Storrington is a village in the Horsham District of West Sussex, England, and one of two in the civil parish of Storrington and Sullington. Storrington lies at the foot of the north side of the South Downs. As of 2006 the village has a population of around 4,600. It has one main shopping street (The High Street). The A283 road runs directly through the middle and connects Storrington to Steyning in the east and Pulborough in the west.
Storrington existed in the Domesday Book, listed as 'Estorchestone', meaning a place well known for storks. A charter to hold a regular market on Wednesdays was granted by Henry IV in 1400, together with permissions for three fairs during the year, on Mayday, Wednesday of Whit week and the Feast of Martin on November 11. Tanning and blacksmithing were also important industries and only in the 20th century did these roles fade away. Rabbit breeding was another significant industry and an association with this is evidenced by the number of local place names including 'The Warren', such as Warren Hill, Sullington Warren and Warren Croft. This working/small industry background has however, left little behind architecturally. Nikolaus Pevsner, noted only the small door in Browns lane, the Church, and the Dominican convent known as The Abbey to be historically significant.
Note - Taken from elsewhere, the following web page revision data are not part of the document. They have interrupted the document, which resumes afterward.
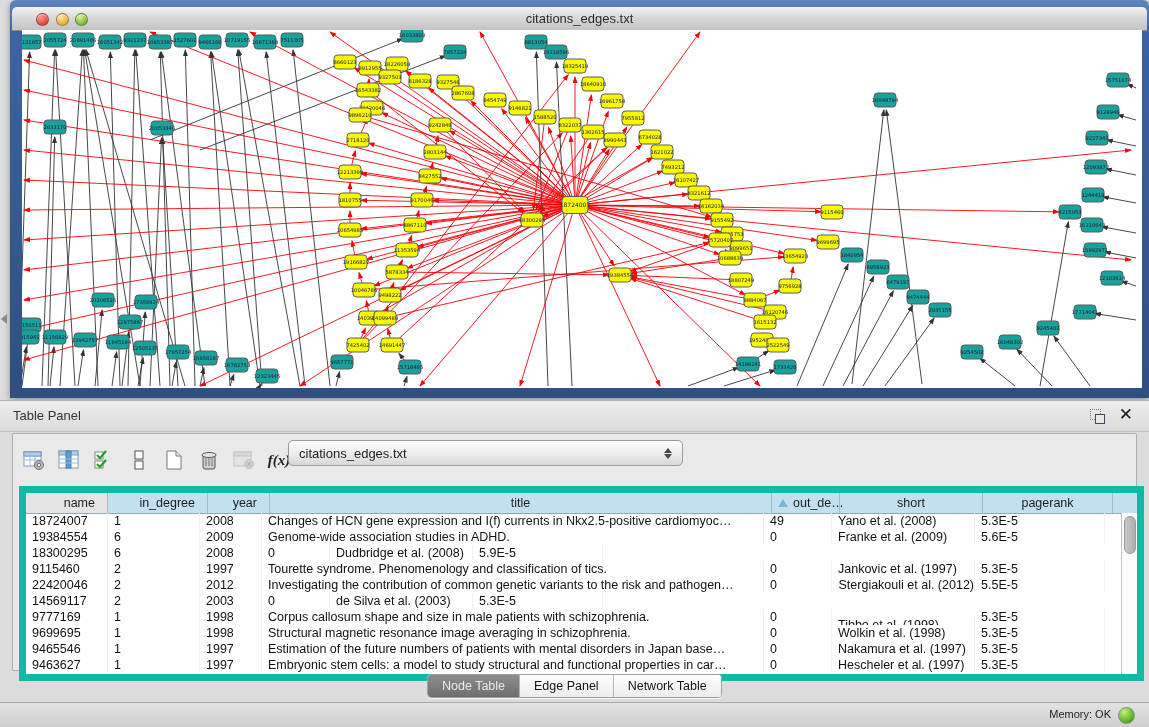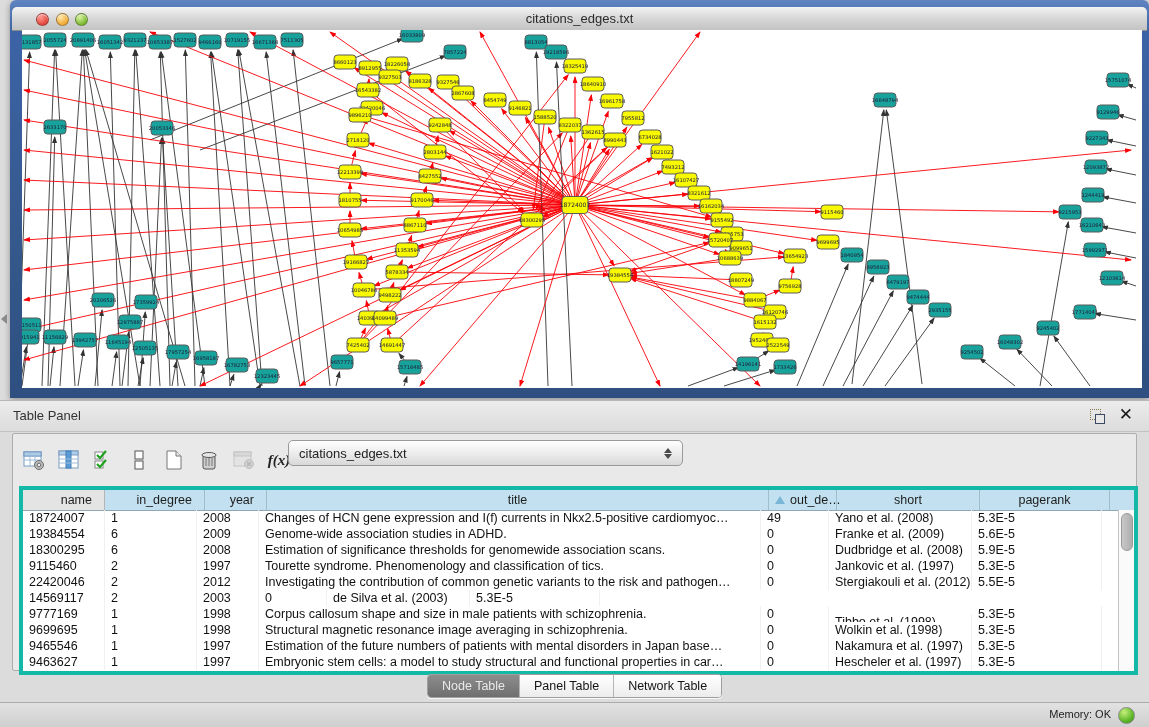--- a/index.html
+++ b/index.html
@@ -70,7 +70,7 @@
   .ca-up{border-bottom:5px solid #4a4a4a;}
   .ca-dn{border-top:5px solid #4a4a4a;}
   
-  .grid{position:absolute;left:6px;top:52px;width:1111px;height:181px;background:#fff;border:4px solid #14b8a6;overflow:hidden;}
+  .grid{position:absolute;left:6px;top:52px;width:1111px;height:181px;background:#fff;border:7px solid #14b8a6;overflow:hidden;}
   .hdr-row{display:flex;height:20px;background:#c2e0ef;border-bottom:1px solid #8fa8b4;}
   .hdr-cell{box-sizing:border-box;border-right:1px solid #9fbecb;font-size:12.5px;color:#1d1d1d;
     display:flex;align-items:center;height:20px;}

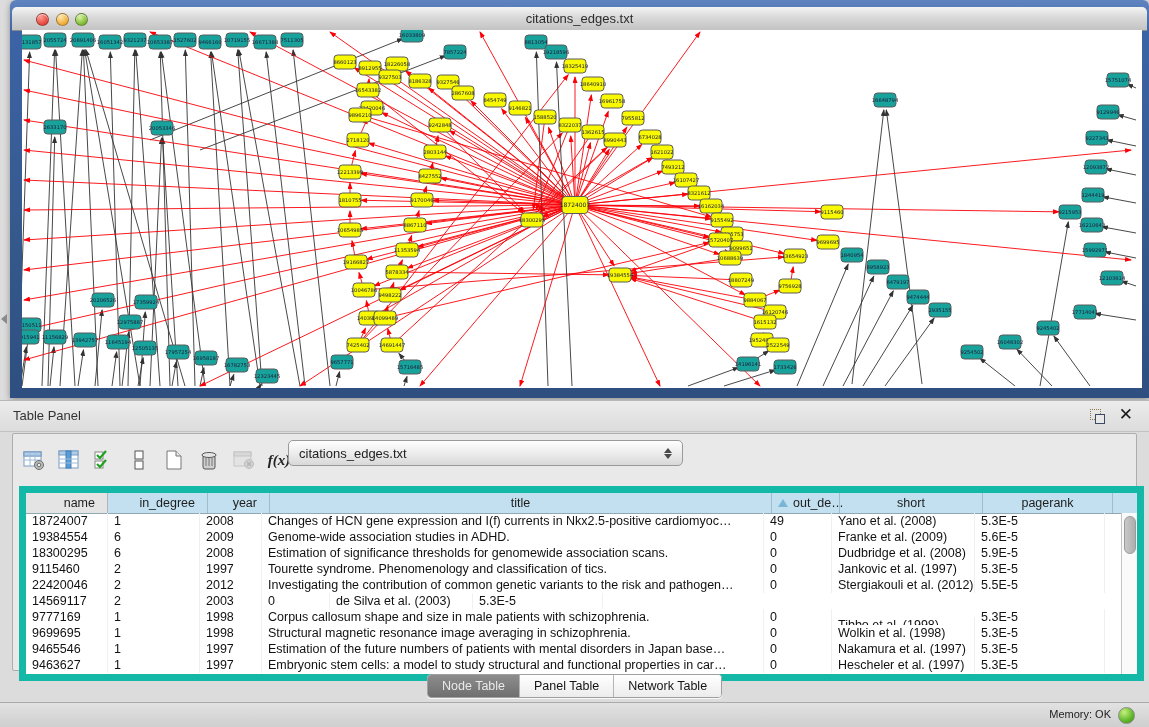--- a/index.html
+++ b/index.html
@@ -911,7 +911,6 @@
           <div class="dcell" style="width: 82px;">18300295</div>
           <div class="dcell" style="width: 92px;">6</div>
           <div class="dcell" style="width: 62px;">2008</div>
-          <div class="dcell" style="width: 502px;">Estimation of significance thresholds for genomewide association scans.</div>
           <div class="dcell" style="width: 68px;">0</div>
           <div class="dcell" style="width: 143px;">Dudbridge et al. (2008)</div>
           <div class="dcell" style="width: 130px;">5.9E-5</div>

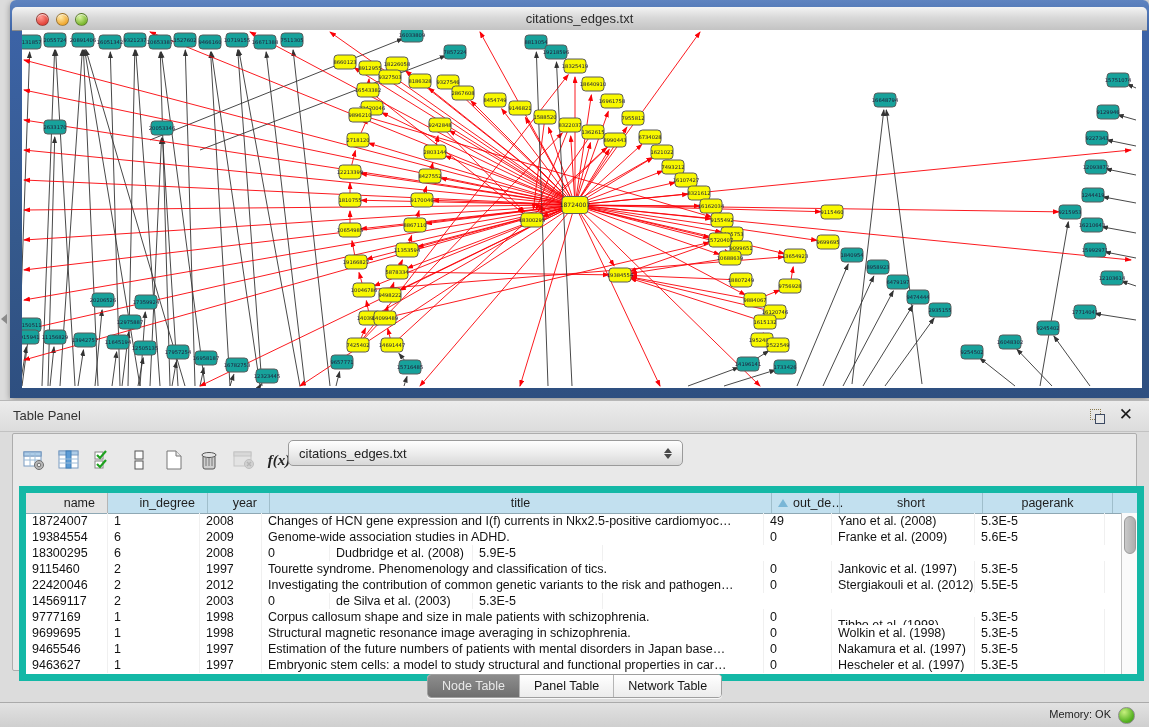--- a/index.html
+++ b/index.html
@@ -930,7 +930,7 @@
           <div class="dcell" style="width: 62px;">2012</div>
           <div class="dcell" style="width: 502px;">Investigating the contribution of common genetic variants to the risk and pathogen…</div>
           <div class="dcell" style="width: 68px;">0</div>
-          <div class="dcell" style="width: 143px;">Stergiakouli et al. (2012)</div>
+          <div class="dcell" style="width: 143px; text-align: right;">Stergiakouli et al. (2012)</div>
           <div class="dcell" style="width: 130px;">5.5E-5</div>
         </div>
         <div class="drow">

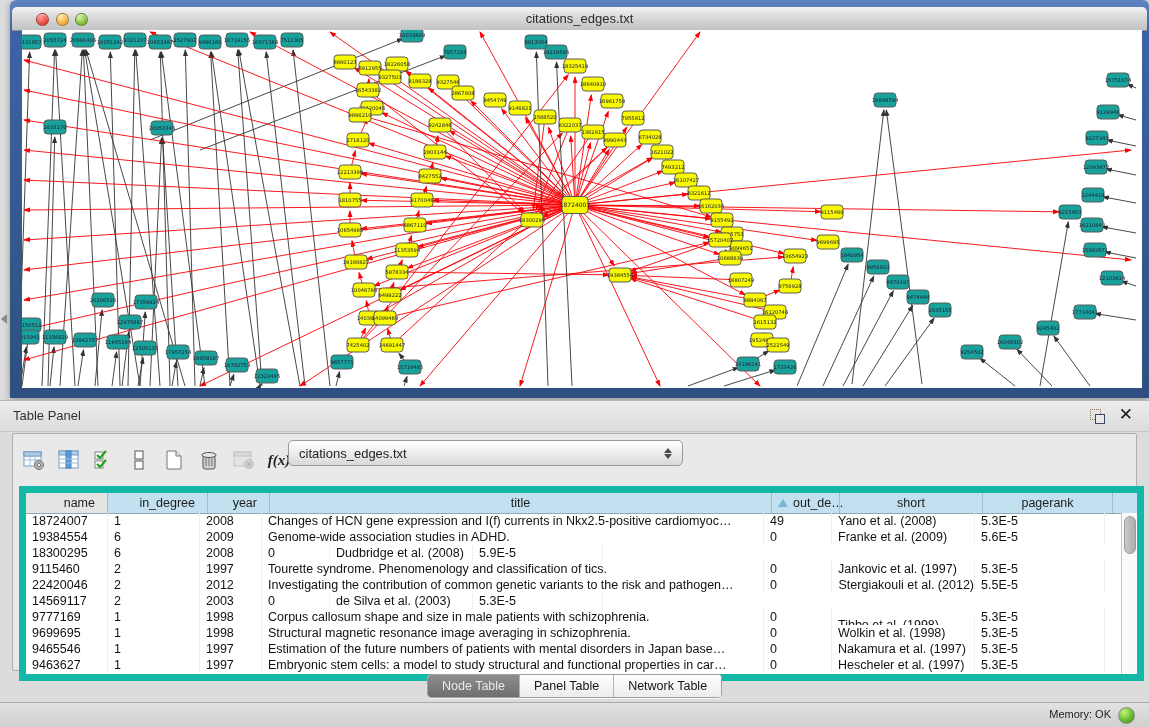--- a/index.html
+++ b/index.html
@@ -986,7 +986,7 @@
 
 <div class="tabs" id="tabs">
     <div class="tab active">Node Table</div>
-    <div class="tab">Panel Table</div>
+    <div class="tab">Edge Panel</div>
     <div class="tab">Network Table</div>
   </div>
Since 1945 Storrington has expanded greatly with a variety of housing projects enlarging the village. It is still possible to be in open countryside in a few minutes from the town centre when walking towards the downs or one of the commons.
St Joseph's Hall in Greyfriars Lane is a Grade II listed former residence of the Bishop of Arundel and Brighton. It was built as a private house for US businessman George Trotter in 1910, and then sold to a French religious order, the Norbertines. In 1956 it was used by Vincent and Nona Byrne as a home for refugees from the Hungarian uprising.
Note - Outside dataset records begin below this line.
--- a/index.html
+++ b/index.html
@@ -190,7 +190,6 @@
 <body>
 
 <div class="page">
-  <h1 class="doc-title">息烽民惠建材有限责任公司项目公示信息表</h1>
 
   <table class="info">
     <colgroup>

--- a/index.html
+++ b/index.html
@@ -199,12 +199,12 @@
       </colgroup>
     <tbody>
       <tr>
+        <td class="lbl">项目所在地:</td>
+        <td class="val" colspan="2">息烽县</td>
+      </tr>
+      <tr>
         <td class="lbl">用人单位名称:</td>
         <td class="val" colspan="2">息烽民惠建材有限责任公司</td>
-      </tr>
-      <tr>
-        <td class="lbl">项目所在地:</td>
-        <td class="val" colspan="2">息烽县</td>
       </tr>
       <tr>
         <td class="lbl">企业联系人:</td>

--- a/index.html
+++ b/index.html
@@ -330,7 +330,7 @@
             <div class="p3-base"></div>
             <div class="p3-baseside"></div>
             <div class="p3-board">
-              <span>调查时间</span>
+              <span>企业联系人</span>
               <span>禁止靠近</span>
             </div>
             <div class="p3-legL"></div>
Storrington is thinly disguised as the home of the home team in Hugh de Selincourt's cricket novel The Cricket Match, complete with chestnut trees and duck pond. In later editions a cartoon map of the village is used as end pages. John Parker wrote effectively a sequel in "The Village Cricket Match" in 1977.
Parham Park, towards Pulborough, is a large country house with rolling parkland complete with a large herd of maintained deer. It is open most weekends to visitors. There is also the Edwin Lutyens built Little Thakeham nearby.
There are a variety of places of worship such as St Mary's on Church St, which is the main Church of England place of worship, and the Priory of Our Lady of England on Monastery Lane, which is the Roman Catholic parish church of Storrington. The Roman Catholic bishops of Arundel lived nearby for a while. Other Christian denominations have places as well, including the Methodists and Jehovah's Witnesses.
Storrington has most of the facilities of a small town; The main supermarket is Waitrose, which previously was Somerfield . There is a wide variety of shops and businesses, delicatessens, charity shops, butchers, clothes shops, three pubs (The Moon, The Anchor Inn and The White Horse Inn), coffee shops, hardware stores, estate agencies, four banks, a variety of restaurants, a museum and a Post Office.
The nearest large town is Worthing, approximately to the south, followed by Horsham, approximately to the north. Mainline train services can be picked up from Pulborough or Amberley. Trains to London take an hour and a quarter and terminate at Victoria. Trains to Gatwick Airport take around 25 minutes.